COS 95-6 - Remote sensing of woody linear features: Importance of structure characteristics for wildlife

Thursday, August 15, 2019: 3:20 PM
L005/009, Kentucky International Convention Center
Camille Pelletier Guittier1, Jérôme Théau1 and Jérôme Dupras2, (1)Université de Sherbrooke, QC, Canada, (2)Département des Sciences Naturelles, Institut des Sciences de la Forêt Tempérée, Université du Québec en Outaouais, Ripon, QC, Canada
Background/Question/Methods

Agricultural intensification has a notable impact on biodiversity. Habitat loss and subsequent loss of connectivity can alter wildlife populations’ viability. Species in agriculture-dominated landscapes often use narrow linear features, such as hedgerows and vegetated ditches, as corridors to get from one habitat patch to another. However, the understanding of the use of these woody linear features (WLF) by wildlife is limited and could be improved by including structural data, such as canopy and strata characteristics. These data are often acquired in the field but high resolution remote sensing can provide unbiased, detailed and repeatable datasets. The aim of this study is to assess the usefulness of remote sensing data to model WLF occupancy by medium and large mammals in an agriculture-dominated landscape in southern Québec, Canada. Twenty-three WLF were selected and characterized. Wildlife frequentation of each WLF was measured using camera traps during nine weeks. Each WLF was also surveyed using two remote sensing technologies, LiDAR and multispectral imagery. Metrics and vegetation indices with strong ecological significance were derived from this imagery. The general hypothesis of this study is that frequentation of the WLF will differ depending on their structure (e.g. tree height) and their spatial organization (e.g. connectivity).

Results/Conclusions

We obtained 431 mammal detections amongst all WLF. From this, seven species were recorded, all of them opportunistic and well adapted to agricultural environment. The white-tailed deer (Odocoileus virginianus) represented more than half of the detections (n=225). A principal component analysis (PCA) showed the importance of several variables to explain the variability in the WLF's occupancy, such as the WLF's width and the Normalized difference vegetation index. Combined with a variance inflation factor analysis, the PCA identified the variables of interest for the model selection. Preliminary analyses showed that the abundance and diversity of mammals may differ significantly between the WLF. They also revealed that the herbaceous cover could have a significant negative impact on the number of detection, suggesting that wildlife avoid WLF with a dense herbaceous stratum.
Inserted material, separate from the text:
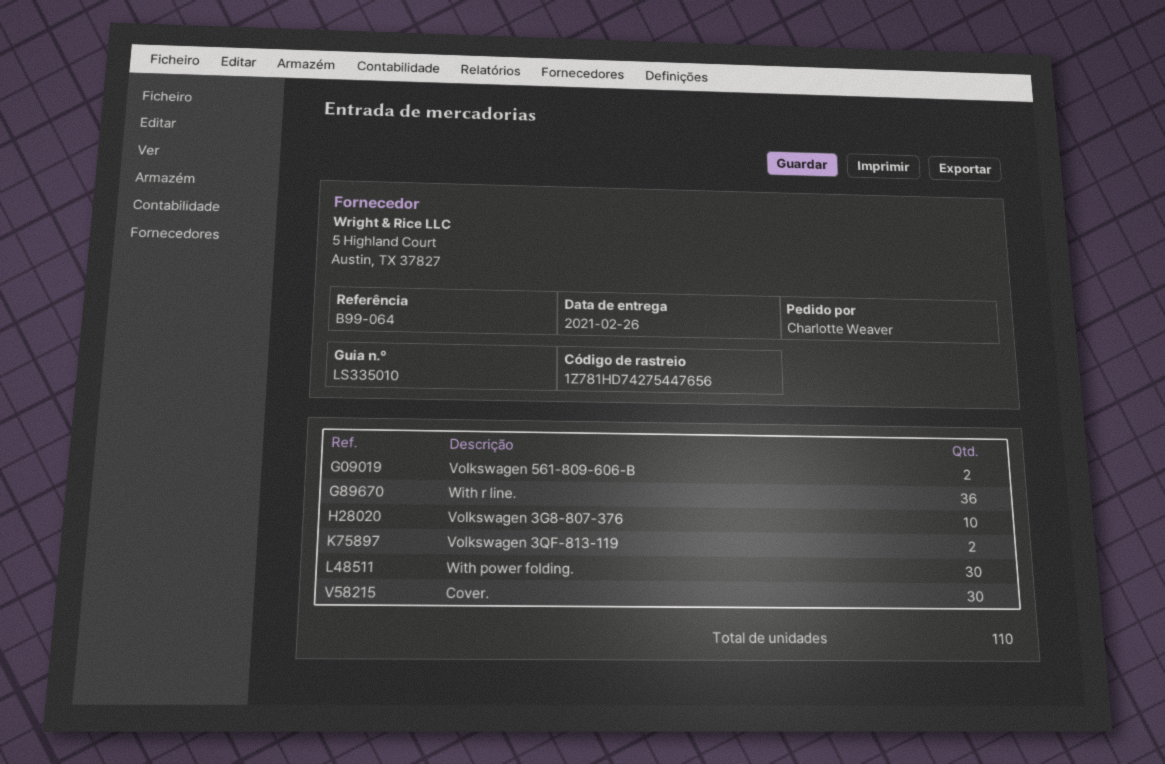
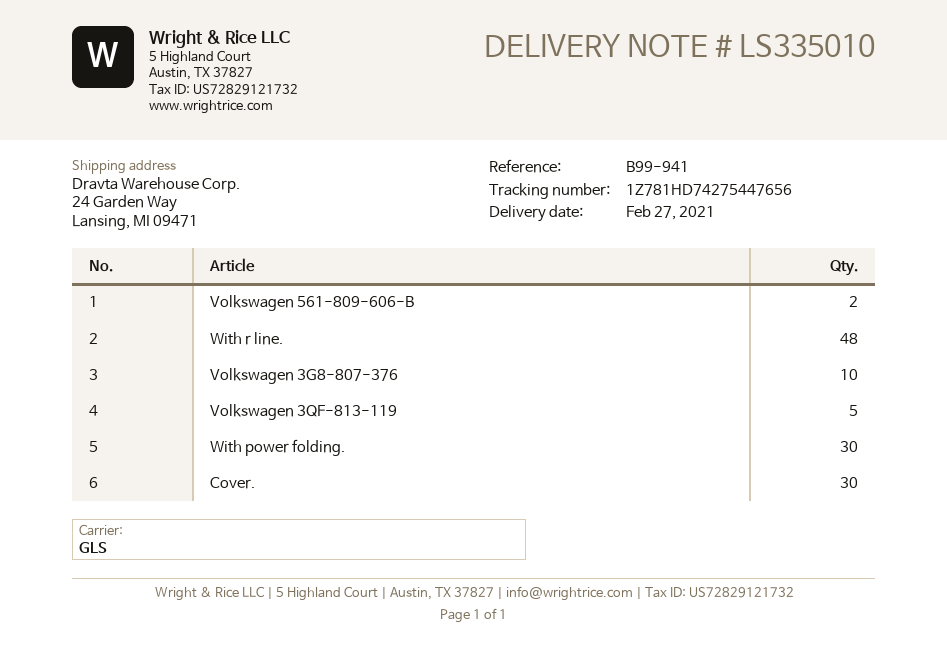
delivery date: 2021-02-26 -> 2021-02-27
reference: B99-064 -> B99-941
With r line.: 36 -> 48
Volkswagen 3QF-813-119: 2 -> 5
Very few studies tried to link the structure characteristics of the vegetation to the species distribution, even less in agricultural landscapes and for the mammal taxa. Therefore, this study will contribute to a better understanding of wildlife response towards structural features in intensive agriculture landscapes and will provide insights for efficient management in this kind of environment.